TASK REQUIREMENTS
Repeat, word for word, each of the records shown below, without their pictures.

DATA LISTING
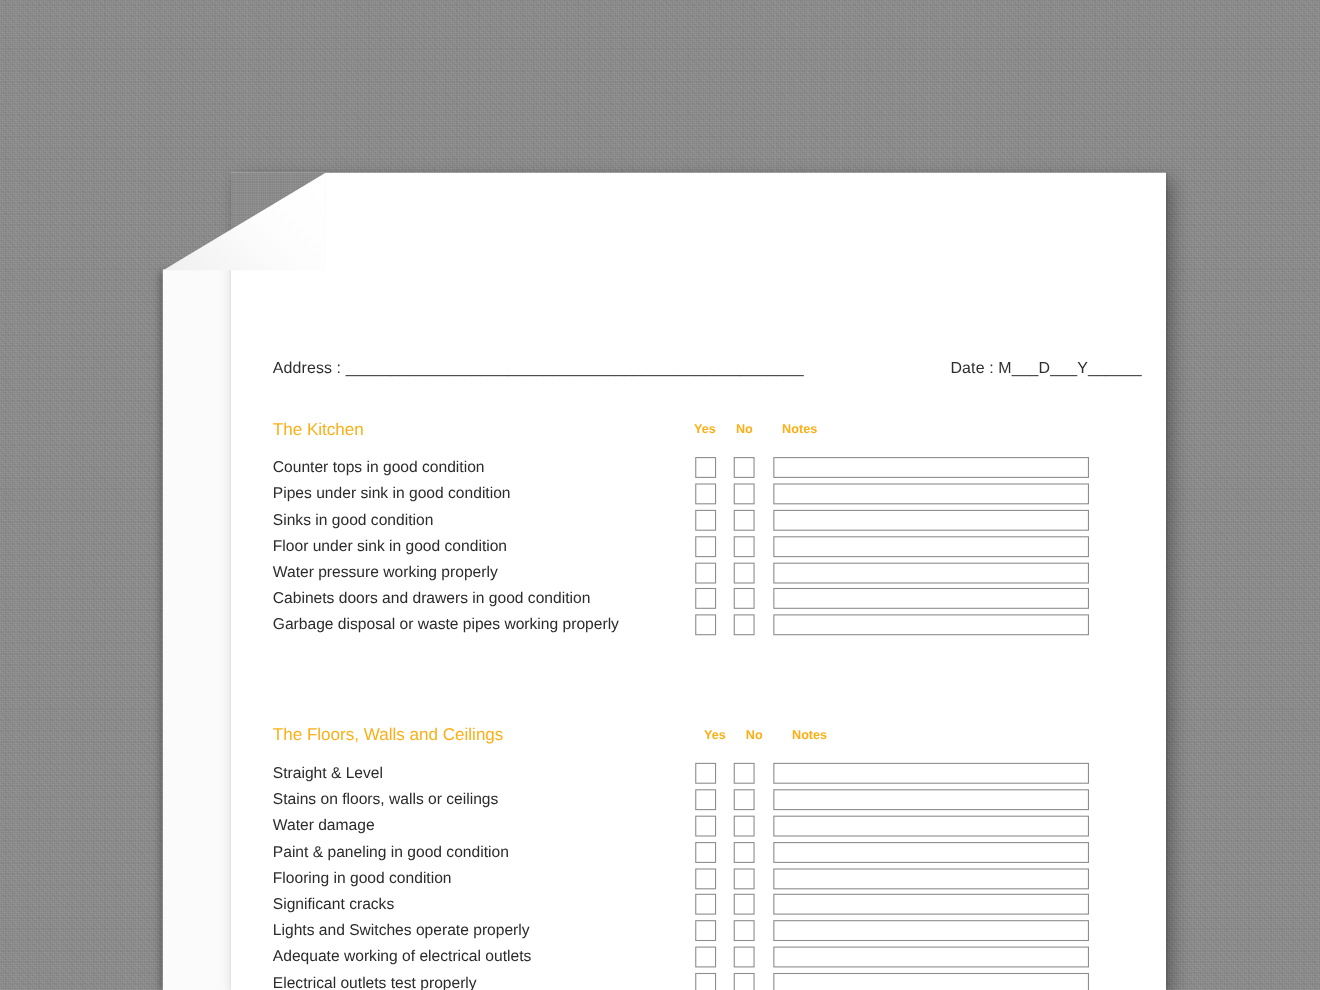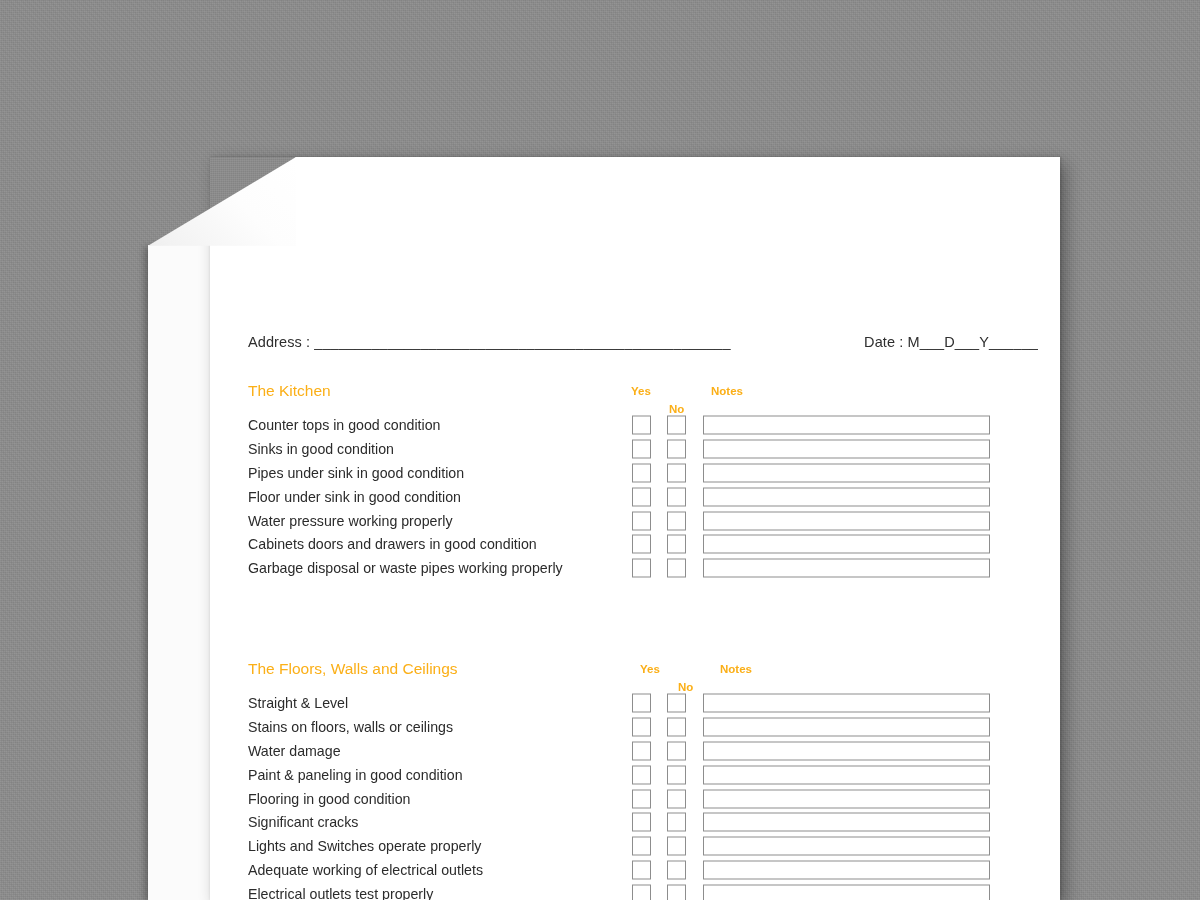--- a/index.html
+++ b/index.html
@@ -125,7 +125,7 @@
   #meta-row {
     position: absolute;
     left: 38px;
-    top: 177px;
+    top: 170px;
     width: 790px;
     display: flex;
     justify-content: space-between;

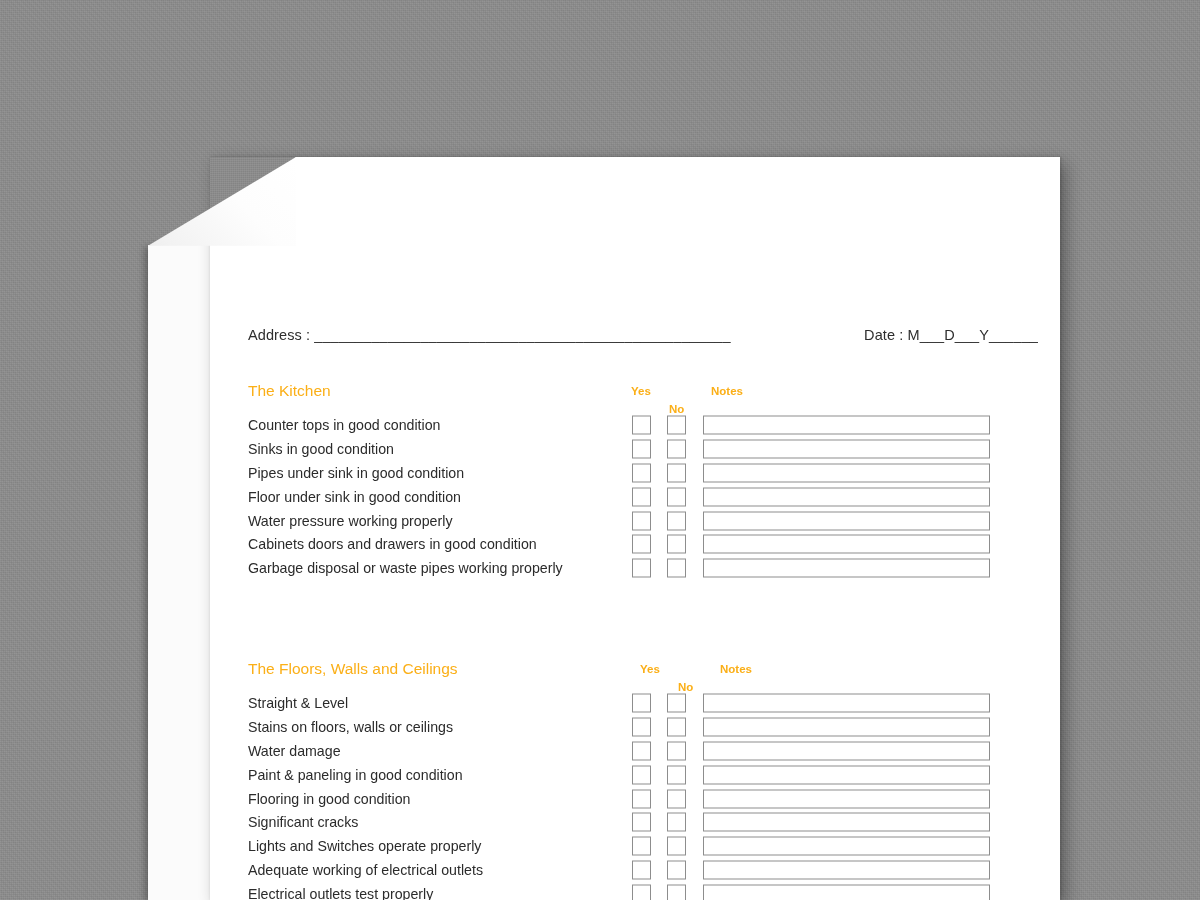--- a/index.html
+++ b/index.html
@@ -165,7 +165,7 @@
   #section-1 .col-heads { left: 392px; }
   .col-heads span { position: absolute; top: 0; }
   .ch-yes   { left: 0px; }
-  .ch-no    { left: 38px; margin-top: 18px; }
+  .ch-no    { left: 38px; }
   .ch-notes { left: 80px; }
 
   .rows { position: relative; margin-top: 5px; }

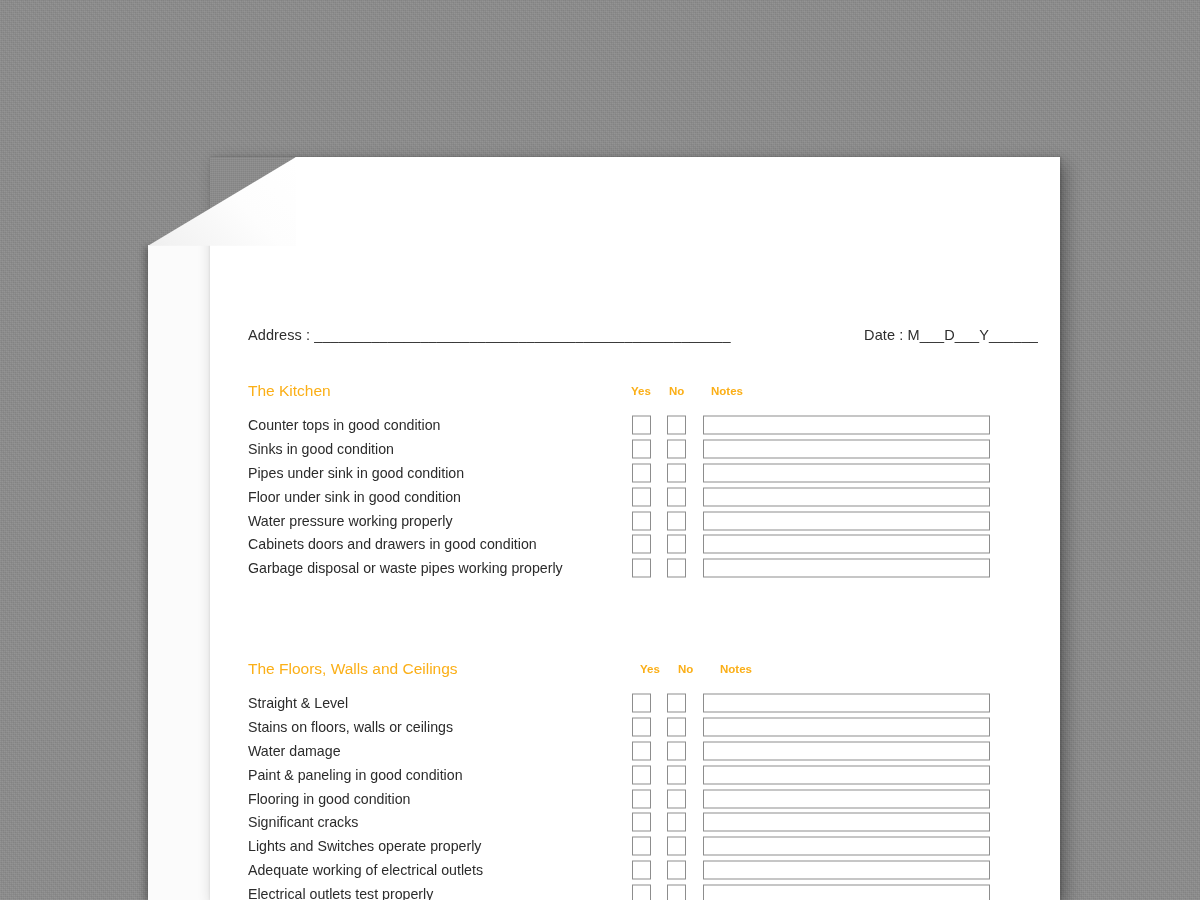--- a/index.html
+++ b/index.html
@@ -244,13 +244,13 @@
         <span class="notes-box"></span>
       </div>
       <div class="row">
+        <span class="row-label">Pipes under sink in good condition</span>
+        <span class="cb cb-yes"></span>
+        <span class="cb cb-no"></span>
+        <span class="notes-box"></span>
+      </div>
+      <div class="row">
         <span class="row-label">Sinks in good condition</span>
-        <span class="cb cb-yes"></span>
-        <span class="cb cb-no"></span>
-        <span class="notes-box"></span>
-      </div>
-      <div class="row">
-        <span class="row-label">Pipes under sink in good condition</span>
         <span class="cb cb-yes"></span>
         <span class="cb cb-no"></span>
         <span class="notes-box"></span>

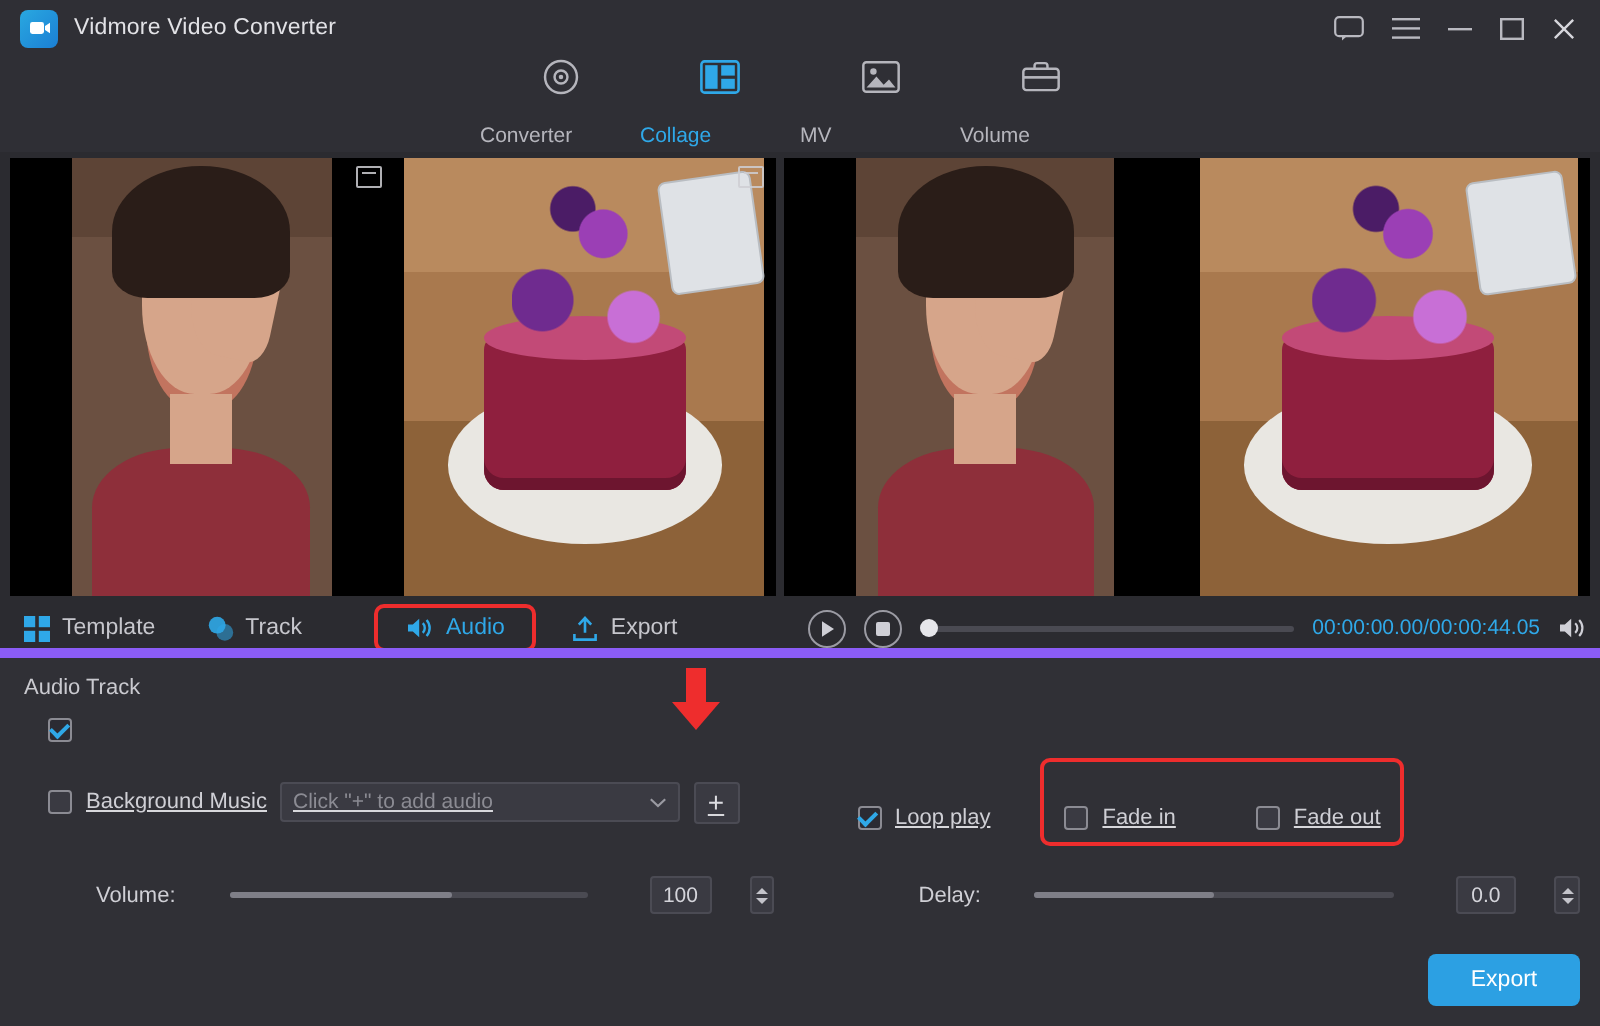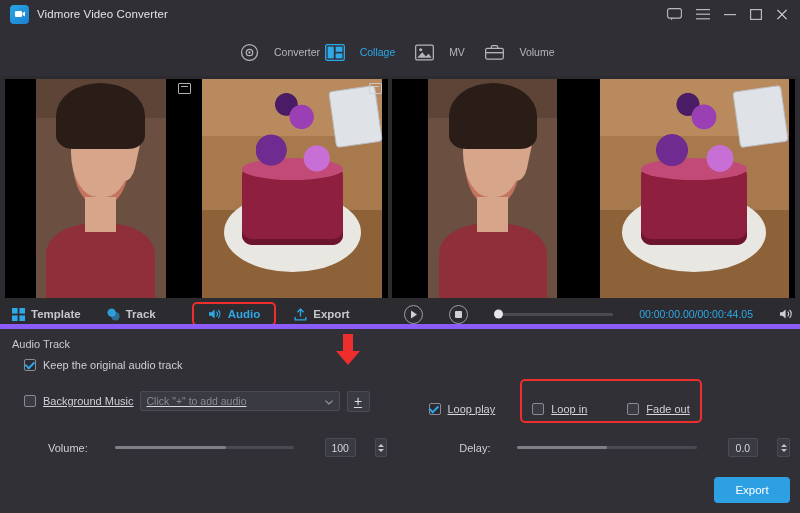--- a/index.html
+++ b/index.html
@@ -60,8 +60,7 @@
     width: 80px;
     height: 48px;
     display: flex;
-    flex-direction: row;
-    align-items: center;
+    flex-direction: column;
     justify-content: center;
     gap: 15px;
     font-size: 10.5px;

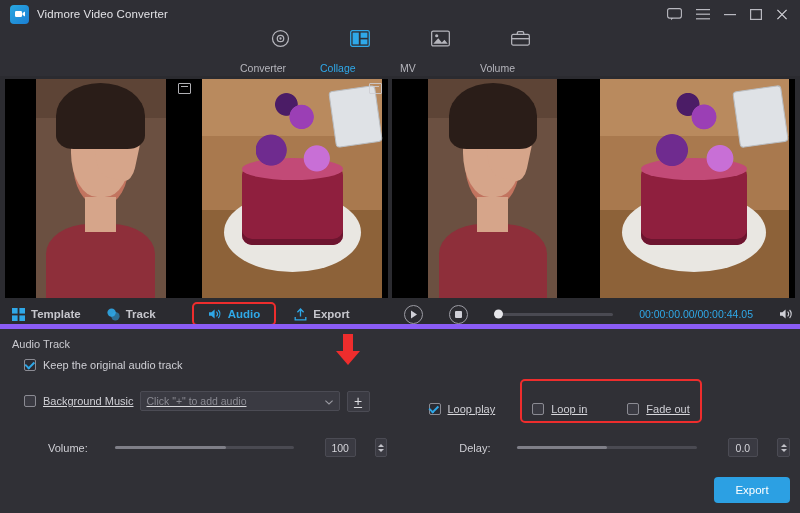--- a/index.html
+++ b/index.html
@@ -184,7 +184,6 @@
     font-size: 11.5px; color: #c6c6cc;
     padding: 3px 6px;
     cursor: pointer;
-    font-weight: bold;
   }
   .tool-tab.active { color: #2fa8e8; }
   .tool-tab.boxed {

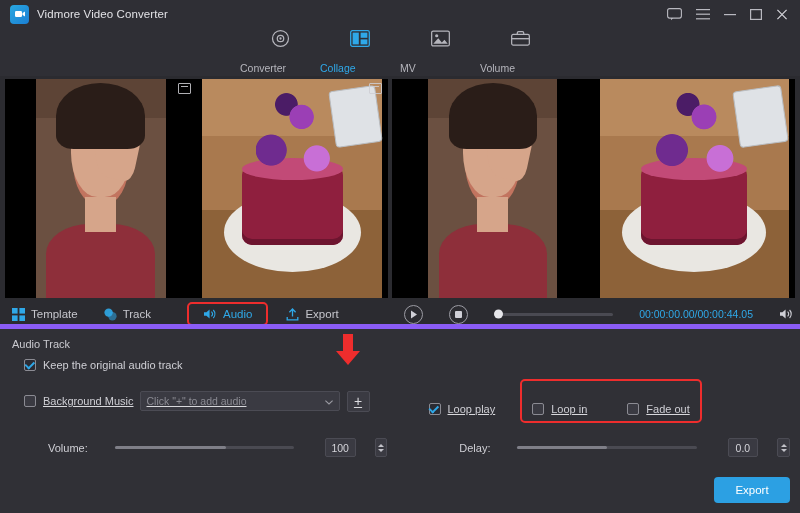--- a/index.html
+++ b/index.html
@@ -198,7 +198,7 @@
   .playerbar {
     position: absolute;
     left: 404px; right: 6px; top: 0; height: 32px;
-    display: flex; align-items: center; gap: 26px;
+    display: flex; align-items: center; gap: 9px;
   }
   .round-btn {
     width: 19px; height: 19px; border-radius: 50%;

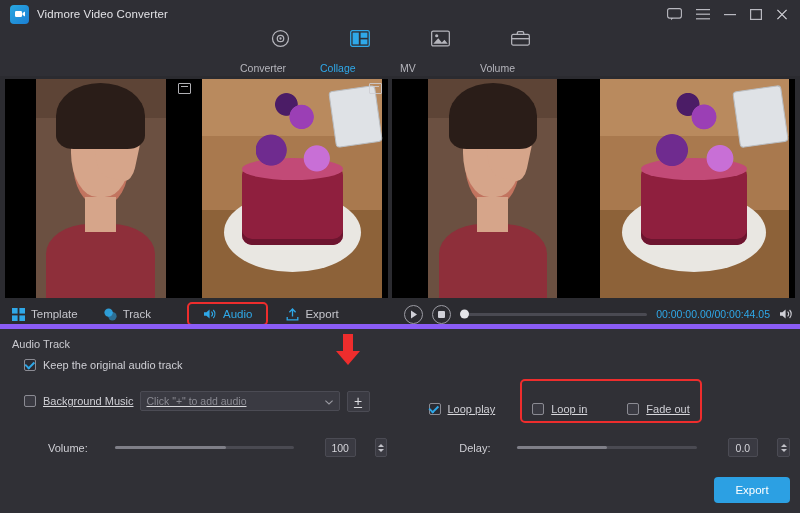--- a/index.html
+++ b/index.html
@@ -515,7 +515,6 @@
 
   <div class="row" style="margin:0 0 10px 14px;">
     <span class="cbox checked"></span>
-    <span class="cb-label">Keep the original audio track</span>
   </div>
 
   <div class="row" style="margin:0 0 0 14px; align-items:center;text-decoration:underline;">

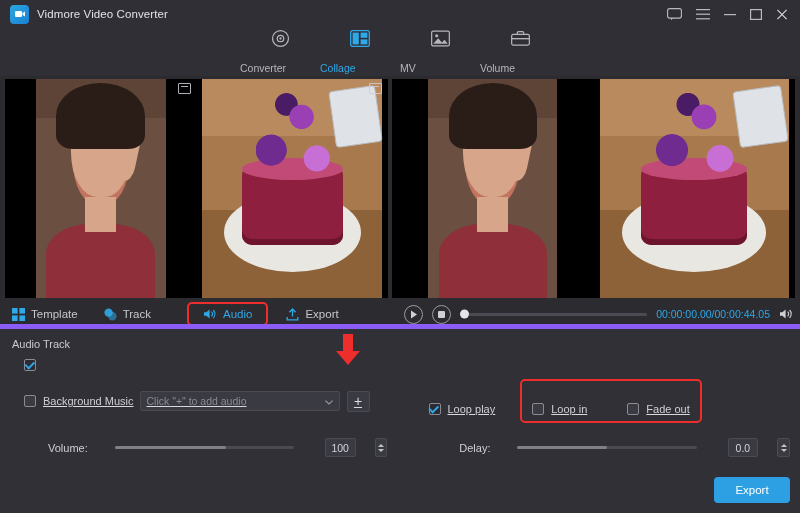--- a/index.html
+++ b/index.html
@@ -538,7 +538,7 @@
     <div class="fade-box" style="margin-left:27px;">
       <div class="row">
         <span class="cbox"></span>
-        <span class="cb-label">Loop in</span>
+        <span class="cb-label">Fade in</span>
       </div>
       <div class="row">
         <span class="cbox"></span>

YOUR SOLUTION
--- a/index.html
+++ b/index.html
@@ -125,7 +125,7 @@
   #meta-row {
     position: absolute;
     left: 38px;
-    top: 177px;
+    top: 170px;
     width: 790px;
     display: flex;
     justify-content: space-between;

--- a/index.html
+++ b/index.html
@@ -165,7 +165,7 @@
   #section-1 .col-heads { left: 392px; }
   .col-heads span { position: absolute; top: 0; }
   .ch-yes   { left: 0px; }
-  .ch-no    { left: 38px; margin-top: 18px; }
+  .ch-no    { left: 38px; }
   .ch-notes { left: 80px; }
 
   .rows { position: relative; margin-top: 5px; }

--- a/index.html
+++ b/index.html
@@ -244,13 +244,13 @@
         <span class="notes-box"></span>
       </div>
       <div class="row">
+        <span class="row-label">Pipes under sink in good condition</span>
+        <span class="cb cb-yes"></span>
+        <span class="cb cb-no"></span>
+        <span class="notes-box"></span>
+      </div>
+      <div class="row">
         <span class="row-label">Sinks in good condition</span>
-        <span class="cb cb-yes"></span>
-        <span class="cb cb-no"></span>
-        <span class="notes-box"></span>
-      </div>
-      <div class="row">
-        <span class="row-label">Pipes under sink in good condition</span>
         <span class="cb cb-yes"></span>
         <span class="cb cb-no"></span>
         <span class="notes-box"></span>

--- a/index.html
+++ b/index.html
@@ -60,8 +60,7 @@
     width: 80px;
     height: 48px;
     display: flex;
-    flex-direction: row;
-    align-items: center;
+    flex-direction: column;
     justify-content: center;
     gap: 15px;
     font-size: 10.5px;

--- a/index.html
+++ b/index.html
@@ -184,7 +184,6 @@
     font-size: 11.5px; color: #c6c6cc;
     padding: 3px 6px;
     cursor: pointer;
-    font-weight: bold;
   }
   .tool-tab.active { color: #2fa8e8; }
   .tool-tab.boxed {

--- a/index.html
+++ b/index.html
@@ -198,7 +198,7 @@
   .playerbar {
     position: absolute;
     left: 404px; right: 6px; top: 0; height: 32px;
-    display: flex; align-items: center; gap: 26px;
+    display: flex; align-items: center; gap: 9px;
   }
   .round-btn {
     width: 19px; height: 19px; border-radius: 50%;

--- a/index.html
+++ b/index.html
@@ -515,7 +515,6 @@
 
   <div class="row" style="margin:0 0 10px 14px;">
     <span class="cbox checked"></span>
-    <span class="cb-label">Keep the original audio track</span>
   </div>
 
   <div class="row" style="margin:0 0 0 14px; align-items:center;text-decoration:underline;">

--- a/index.html
+++ b/index.html
@@ -538,7 +538,7 @@
     <div class="fade-box" style="margin-left:27px;">
       <div class="row">
         <span class="cbox"></span>
-        <span class="cb-label">Loop in</span>
+        <span class="cb-label">Fade in</span>
       </div>
       <div class="row">
         <span class="cbox"></span>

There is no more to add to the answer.